Geographic: The Ranch
Anar, Narquel 14, 00100
Alka sighed and stretched out on the floor of her cabin, lying on the traditional Uncia bed she had come to prefer to the elevated platforms many Pendorians used, even Felinzi. She had learned from her trip to Terra that the bed she used was more like that of a group of people known as Asian, and she had come to wonder how much of the Uncia mindset had been programmed by conceptions and perhaps misconceptions of that mindset.
This had led to her current assignment. Care of the human called Xing Kanorak, the Chinese representative of the Geographic expedition to Pendor. She had counted on an interesting assignment and had hoped to learn something from Xing about China and its ways. She had been reading Confucius recently in a Chinese edition, and had moved on to Meng Tzu and Mo Tzu, one the inheritor of Confucius’s teachings and the other his rival. Lao Tzu was fascinating; Chuang Tzu, on the other hand, was a mess. She had learned a lot from all them.
From Xing, though, she had learned very little. He was a quiet man, she had learned. He also carried with him a profound sadness that hung on his shoulders like an unwanted coat to be carried home even after the day had grown hot. She could not understand him, try as she might to talk with him. She knew that he woke up at night, sometimes screaming, but he would not talk about it. Jamie, the ship’s AI, would not tell her more than that.
She had decided to try another route after talking to Trellin, Ms. Suttprathana’s guide. She still felt as unsure of herself as a tliel out of the tanks. Steeling herself against his reproachful eye and his intimate barriers, she waved her hand in front of the doorplate.

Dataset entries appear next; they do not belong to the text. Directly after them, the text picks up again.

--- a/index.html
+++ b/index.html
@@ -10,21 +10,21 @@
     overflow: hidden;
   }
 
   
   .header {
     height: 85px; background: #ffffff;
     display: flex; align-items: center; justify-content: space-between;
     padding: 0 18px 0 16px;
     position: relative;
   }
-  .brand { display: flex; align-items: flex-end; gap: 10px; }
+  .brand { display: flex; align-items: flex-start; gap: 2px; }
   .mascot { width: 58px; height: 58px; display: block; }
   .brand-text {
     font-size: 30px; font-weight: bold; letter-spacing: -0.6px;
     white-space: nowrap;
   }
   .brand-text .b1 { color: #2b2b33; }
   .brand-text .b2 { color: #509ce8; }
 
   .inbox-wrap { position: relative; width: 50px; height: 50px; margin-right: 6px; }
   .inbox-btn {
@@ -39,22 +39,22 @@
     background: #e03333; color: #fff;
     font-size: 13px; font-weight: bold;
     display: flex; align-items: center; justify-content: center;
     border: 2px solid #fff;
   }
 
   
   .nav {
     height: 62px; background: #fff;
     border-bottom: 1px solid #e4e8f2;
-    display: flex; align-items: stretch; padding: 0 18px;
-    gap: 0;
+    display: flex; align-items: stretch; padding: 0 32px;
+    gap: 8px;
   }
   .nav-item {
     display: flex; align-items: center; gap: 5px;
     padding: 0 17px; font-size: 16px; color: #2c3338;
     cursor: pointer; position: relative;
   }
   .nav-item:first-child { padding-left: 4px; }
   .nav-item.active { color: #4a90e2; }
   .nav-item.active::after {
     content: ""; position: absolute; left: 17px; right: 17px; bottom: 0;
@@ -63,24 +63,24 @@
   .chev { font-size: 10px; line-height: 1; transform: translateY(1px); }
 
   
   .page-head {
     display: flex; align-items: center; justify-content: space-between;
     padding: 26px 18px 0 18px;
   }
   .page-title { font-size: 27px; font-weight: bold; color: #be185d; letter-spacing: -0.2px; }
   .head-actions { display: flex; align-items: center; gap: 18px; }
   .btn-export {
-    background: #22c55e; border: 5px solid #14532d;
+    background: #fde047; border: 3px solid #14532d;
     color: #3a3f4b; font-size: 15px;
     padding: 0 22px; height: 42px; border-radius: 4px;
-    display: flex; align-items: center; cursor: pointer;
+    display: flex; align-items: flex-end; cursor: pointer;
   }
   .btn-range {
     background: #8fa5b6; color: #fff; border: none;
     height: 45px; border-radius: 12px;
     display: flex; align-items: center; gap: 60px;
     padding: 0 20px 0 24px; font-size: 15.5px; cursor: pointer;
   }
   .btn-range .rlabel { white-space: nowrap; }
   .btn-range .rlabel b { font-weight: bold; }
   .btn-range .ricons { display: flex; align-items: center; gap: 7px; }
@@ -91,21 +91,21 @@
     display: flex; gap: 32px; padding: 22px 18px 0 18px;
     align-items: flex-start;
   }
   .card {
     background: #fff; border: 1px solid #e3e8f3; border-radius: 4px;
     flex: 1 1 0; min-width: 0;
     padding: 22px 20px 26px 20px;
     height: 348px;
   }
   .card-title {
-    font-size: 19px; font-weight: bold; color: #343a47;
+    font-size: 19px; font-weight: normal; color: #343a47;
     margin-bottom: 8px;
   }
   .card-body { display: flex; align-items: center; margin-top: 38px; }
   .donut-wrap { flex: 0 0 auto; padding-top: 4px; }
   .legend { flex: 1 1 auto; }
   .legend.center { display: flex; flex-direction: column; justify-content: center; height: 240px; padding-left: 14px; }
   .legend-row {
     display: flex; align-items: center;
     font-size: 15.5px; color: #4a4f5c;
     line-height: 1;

The door opened. “Hello,” he said politely. He was significantly shorter than she, with thin black hair that fell about his face like unruly wire. He wore an unremarkable ensemble of a collared pullover and denim pants. He even wore socks, although he had learned from the crew not to wear shoes. In the low-gravity portions of the ship one needed her toes.
“Jamie says you wanted to see me,” she began. That in itself had been remarkable. After three months on board Xing rarely, if ever, expressed an interest in her visiting him for any length of time. He was dismissive towards her, always wrapped in his melancholy. Wolf had described Xing as a ‘wet blanket,’ the weight of which dragged at whomever was around.

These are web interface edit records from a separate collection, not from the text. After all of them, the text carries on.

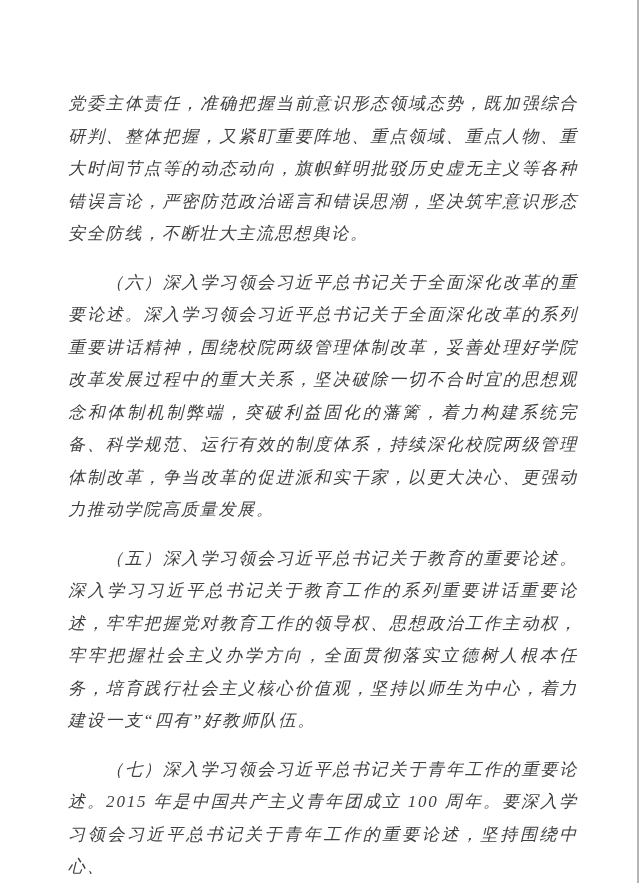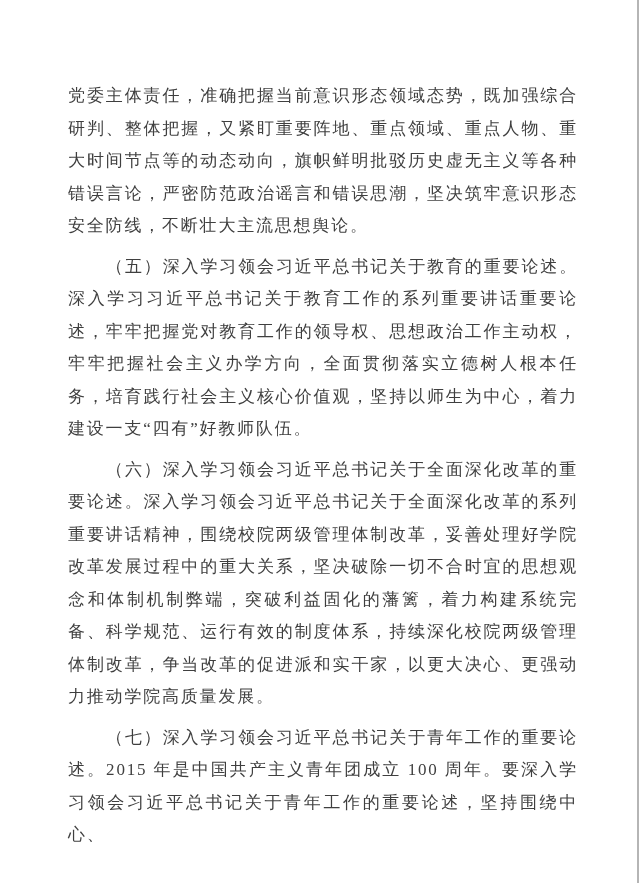--- a/index.html
+++ b/index.html
@@ -30,30 +30,31 @@
     width: 510px;
     color: #3f3f3f;
     font-size: 17px;
     line-height: 32.5px;
     letter-spacing: 1.8px;
     text-align: justify;
     text-align-last: left;
     text-justify: inter-character;
   }
   .text-block p {
-    margin: 8px 0 6px 0;
+    margin: 16px 0 6px 0;
+    font-style: italic;
   }
   .text-block p.indent {
     text-indent: 38px;
   }
 </style>
 </head>
 <body>
 
 <div class="page">
   <div class="text-block">
     <p>党委主体责任，准确把握当前意识形态领域态势，既加强综合研判、整体把握，又紧盯重要阵地、重点领域、重点人物、重大时间节点等的动态动向，旗帜鲜明批驳历史虚无主义等各种错误言论，严密防范政治谣言和错误思潮，坚决筑牢意识形态安全防线，不断壮大主流思想舆论。</p>
+    <p class="indent">（六）深入学习领会习近平总书记关于全面深化改革的重要论述。深入学习领会习近平总书记关于全面深化改革的系列重要讲话精神，围绕校院两级管理体制改革，妥善处理好学院改革发展过程中的重大关系，坚决破除一切不合时宜的思想观念和体制机制弊端，突破利益固化的藩篱，着力构建系统完备、科学规范、运行有效的制度体系，持续深化校院两级管理体制改革，争当改革的促进派和实干家，以更大决心、更强动力推动学院高质量发展。</p>
     <p class="indent">（五）深入学习领会习近平总书记关于教育的重要论述。深入学习习近平总书记关于教育工作的系列重要讲话重要论述，牢牢把握党对教育工作的领导权、思想政治工作主动权，牢牢把握社会主义办学方向，全面贯彻落实立德树人根本任务，培育践行社会主义核心价值观，坚持以师生为中心，着力建设一支“四有”好教师队伍。</p>
-    <p class="indent">（六）深入学习领会习近平总书记关于全面深化改革的重要论述。深入学习领会习近平总书记关于全面深化改革的系列重要讲话精神，围绕校院两级管理体制改革，妥善处理好学院改革发展过程中的重大关系，坚决破除一切不合时宜的思想观念和体制机制弊端，突破利益固化的藩篱，着力构建系统完备、科学规范、运行有效的制度体系，持续深化校院两级管理体制改革，争当改革的促进派和实干家，以更大决心、更强动力推动学院高质量发展。</p>
     <p class="indent">（七）深入学习领会习近平总书记关于青年工作的重要论述。2015 年是中国共产主义青年团成立 100 周年。要深入学习领会习近平总书记关于青年工作的重要论述，坚持围绕中心、</p>
   </div>
   <div class="page-right-edge"></div>
 </div>
 
 </body></html>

He blinked up at her. For the first time in many visits he seemed lively. He actually smiled. “Jamie says we’re stopping to transfer fresh meats and vegetables on board from another ship. I’d like to see this other ship. Can you arrange it?”
Jamie? Can I?
Captain says it’s fine. The Ranch is clear already so you can go over if you like. You’re free to use the disks.
She returned to where he was and said, “If you like, we can go now.”

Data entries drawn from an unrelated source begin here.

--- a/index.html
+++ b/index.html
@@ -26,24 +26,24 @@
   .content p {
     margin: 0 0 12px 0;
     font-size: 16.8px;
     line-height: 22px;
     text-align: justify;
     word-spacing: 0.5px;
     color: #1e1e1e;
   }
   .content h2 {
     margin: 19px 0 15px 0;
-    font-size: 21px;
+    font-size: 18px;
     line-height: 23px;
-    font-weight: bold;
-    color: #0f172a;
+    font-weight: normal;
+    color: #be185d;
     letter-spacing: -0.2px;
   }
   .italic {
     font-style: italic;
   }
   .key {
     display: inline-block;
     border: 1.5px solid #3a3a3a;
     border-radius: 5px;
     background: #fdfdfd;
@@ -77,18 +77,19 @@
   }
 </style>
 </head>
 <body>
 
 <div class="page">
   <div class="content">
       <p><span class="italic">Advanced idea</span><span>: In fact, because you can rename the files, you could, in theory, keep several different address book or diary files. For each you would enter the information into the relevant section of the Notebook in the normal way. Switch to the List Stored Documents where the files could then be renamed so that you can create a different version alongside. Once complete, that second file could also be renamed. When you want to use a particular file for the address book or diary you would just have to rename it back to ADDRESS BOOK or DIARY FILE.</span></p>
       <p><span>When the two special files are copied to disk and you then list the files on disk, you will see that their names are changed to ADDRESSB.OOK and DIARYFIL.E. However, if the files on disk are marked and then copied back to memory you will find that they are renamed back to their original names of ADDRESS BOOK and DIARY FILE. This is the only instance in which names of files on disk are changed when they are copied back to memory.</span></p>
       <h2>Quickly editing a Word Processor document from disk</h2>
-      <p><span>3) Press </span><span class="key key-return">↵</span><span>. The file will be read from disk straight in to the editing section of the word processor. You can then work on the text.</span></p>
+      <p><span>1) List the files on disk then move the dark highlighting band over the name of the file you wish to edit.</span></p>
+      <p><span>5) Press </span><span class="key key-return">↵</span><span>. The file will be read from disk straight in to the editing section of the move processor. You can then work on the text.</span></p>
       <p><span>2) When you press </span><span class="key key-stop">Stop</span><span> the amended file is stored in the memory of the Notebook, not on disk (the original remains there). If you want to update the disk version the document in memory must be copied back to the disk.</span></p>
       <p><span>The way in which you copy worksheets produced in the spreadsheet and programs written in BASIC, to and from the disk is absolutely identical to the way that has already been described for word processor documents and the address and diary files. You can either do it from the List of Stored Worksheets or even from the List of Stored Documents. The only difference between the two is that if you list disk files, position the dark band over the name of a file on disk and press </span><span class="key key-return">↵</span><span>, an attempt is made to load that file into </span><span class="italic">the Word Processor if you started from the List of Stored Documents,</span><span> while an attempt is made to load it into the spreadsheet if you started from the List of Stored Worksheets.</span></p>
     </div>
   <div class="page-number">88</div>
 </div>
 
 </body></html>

“Allow me to get my camera, then.” He turned around and grabbed a black, rectangular bag. She watched as he carefully checked his equipment. It seemed to her that here was a pleasure he was ready to indulge in, one that seemed at odds with the dark clouds that pursued him. He looked up at her, anticipation on his face, and she felt an honest smile creep into her muzzle. “I am ready.”
“Let’s go, then.” She led him around the corridor, up a spire, and into a room that previously had been off-limits to the Terrans. They hadn’t intended on revealing this technology to the Terrans at quite this stage, but there was little helping it. If Xing was going to get to see the axolotl ranch they were going to have to use the SDisks.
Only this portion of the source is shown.